Reduce employee turnover
Refine the job description
By Ron Fry
Is your organisation having difficulty retaining employees in a particular position? If so, it’s entirely possible that the job description is poorly defined or that the job requirements are totally incongruous. (Another possibility, of course, is that you have no written job description for employees to use as a starting point, in which case you should expect continued personnel headaches.)
One entrepreneur I know told me of a job description she once tried to fill whose job requirements included the following:
• Conducting regular meetings with key vendors.
• Evaluating quotes and references from new vendors.
• Making critical marketing strategy recommendations.
• Managing the inventory in a 5,000-square-foot warehouse.
• Composing initial drafts of flyer and catalog copy.
• Analyzing cash-flow predictions.
• Filling in for telemarketing staff when absences arose.
Do you see a problem here? Six different hires in an equal number of months certainly did. The longest lasted two months; the shortest (smartest?) two days.
The various elements of the job were so wildly out of balance (and required such varied skills and training) that no one person could have ever reasonably been expected to fulfill all of them. As a result, no matter how accomplished a new hire, he or she quickly felt overwhelmed, overworked, and underpaid.
Define the Job’s Requirements
One of the initial keys to hiring qualified candidates for the job is to make sure it is a job, not a series of disparate tasks that would tax Michelangelo’s spectrum of skills.
There are undoubtedly times when a dynamic company needs to ask employees to “pinch hit” in areas outside their daily routine. But there has to be a daily routine from which to deviate! Before you try to find the “perfect person” for your “perfect job,” take a long, hard look at exactly what that job will mean to the person who will spend the majority of his or her waking hours performing it.
If your job description offers no defining, consistent sense of purpose, you will find it very difficult to attract top talent who will perform it well over an extended period of time. Remember: “Revolving door” positions cost your company money!

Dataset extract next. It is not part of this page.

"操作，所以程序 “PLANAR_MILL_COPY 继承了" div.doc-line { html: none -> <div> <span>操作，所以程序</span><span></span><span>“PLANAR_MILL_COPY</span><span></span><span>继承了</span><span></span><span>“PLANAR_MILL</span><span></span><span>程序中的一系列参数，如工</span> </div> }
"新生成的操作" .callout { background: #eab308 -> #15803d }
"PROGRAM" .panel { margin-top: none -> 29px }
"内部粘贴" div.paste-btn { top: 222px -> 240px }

In most workplaces, asking the company “Renaissance person” to sweep up or punch endless reams of figures into a computer system is an expensive mistake that will inevitably leave someone (probably you) in permanent “search mode.”

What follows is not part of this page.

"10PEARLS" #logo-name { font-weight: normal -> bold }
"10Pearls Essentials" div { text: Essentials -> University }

Remember: They are Not You
Here’s an important reminder for entrepreneurs and others who have personal stakes in their organizations: You may well be willing to wake up early, stay late, and do anything — repeat, anything –to ensure the attainment of your company’s goals. You may have to scrub toilets and crunch numbers and pack shipments and make sales calls and…and…. But you chose the bed — you have to make it, sleep in it, and pay for it.
As a fellow entrepreneur, I applaud your dedication, zeal, and crazy (probably completely unsupported) belief that you will, of course, defy all odds and actually succeed.

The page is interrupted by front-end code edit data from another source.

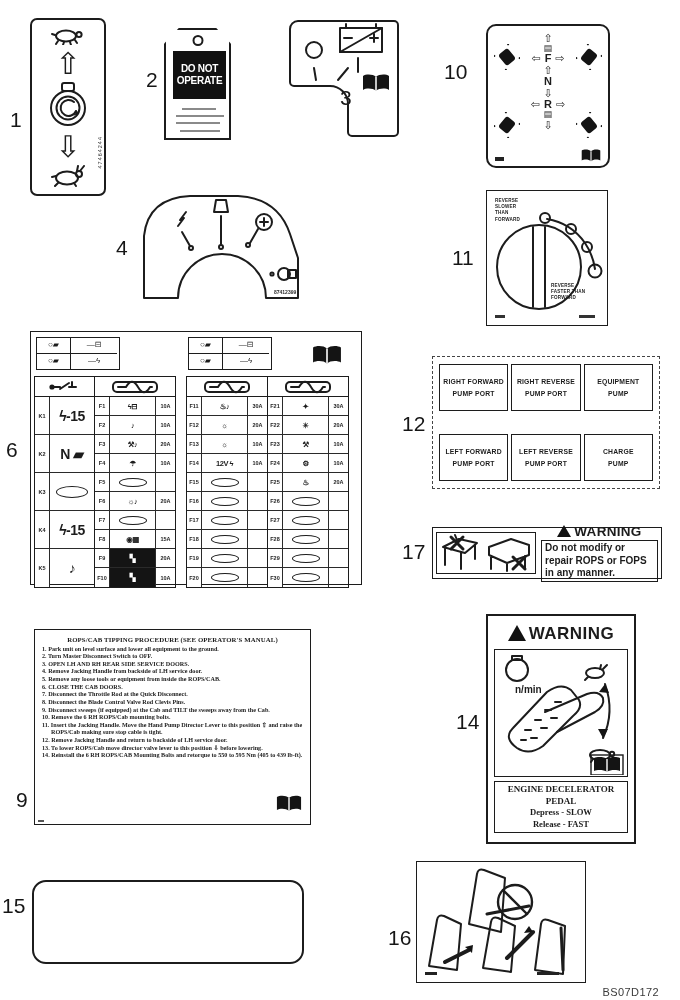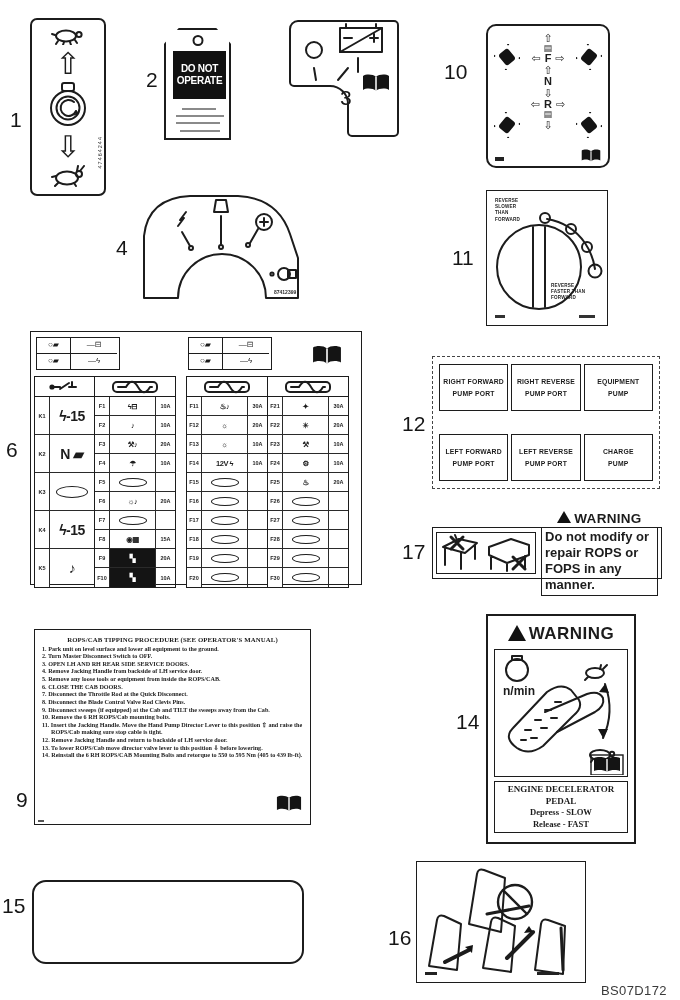"Do not modify or repair" #f13 .wmsg { font-size: 13px -> 10px }
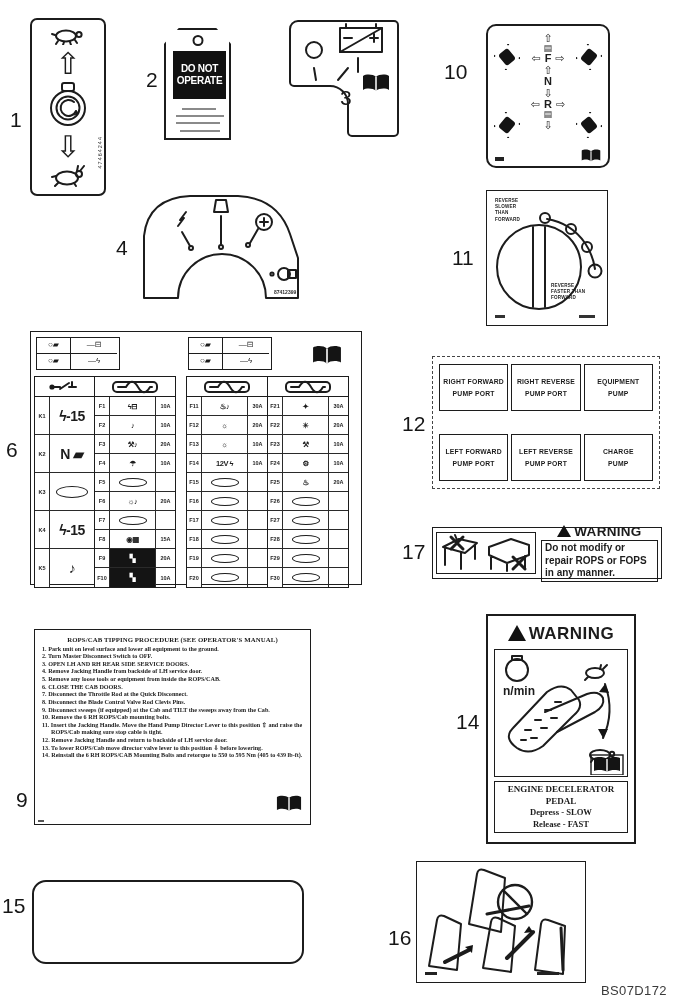"n/min" #f14 .nmin { font-size: 12px -> 10px; left: 8px -> 20px }
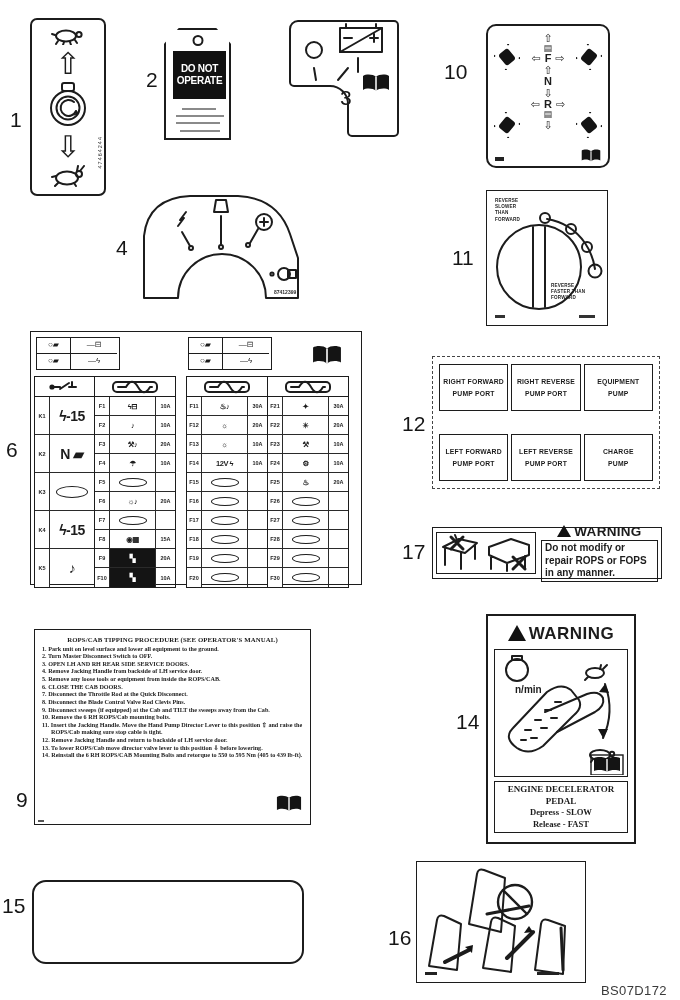"BS07D172" #page-code { font-size: 13px -> 11px; right: 13px -> 21px }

At the same time, you should be aware that many candidates will not share your willingness to “go the extra mile” day in and day out.
If you want an accountant, create a job description that focuses on accounting work. If you want a salesperson, the job description should focus on sales work. If, however, you want someone who will pay any price as an accountant, bear any burden as a salesperson, and share your personal willingness to peel dried chewing gum from beneath tables at 11 p.m. on a Saturday night, you’re going to have a problem. You’re not looking for an employee; you’re looking for a kindred spirit.
You may have to wait a while before you find one. And, when you do, you may well have to give up a piece of your company to compensate him or her for the overweening dedication you expect.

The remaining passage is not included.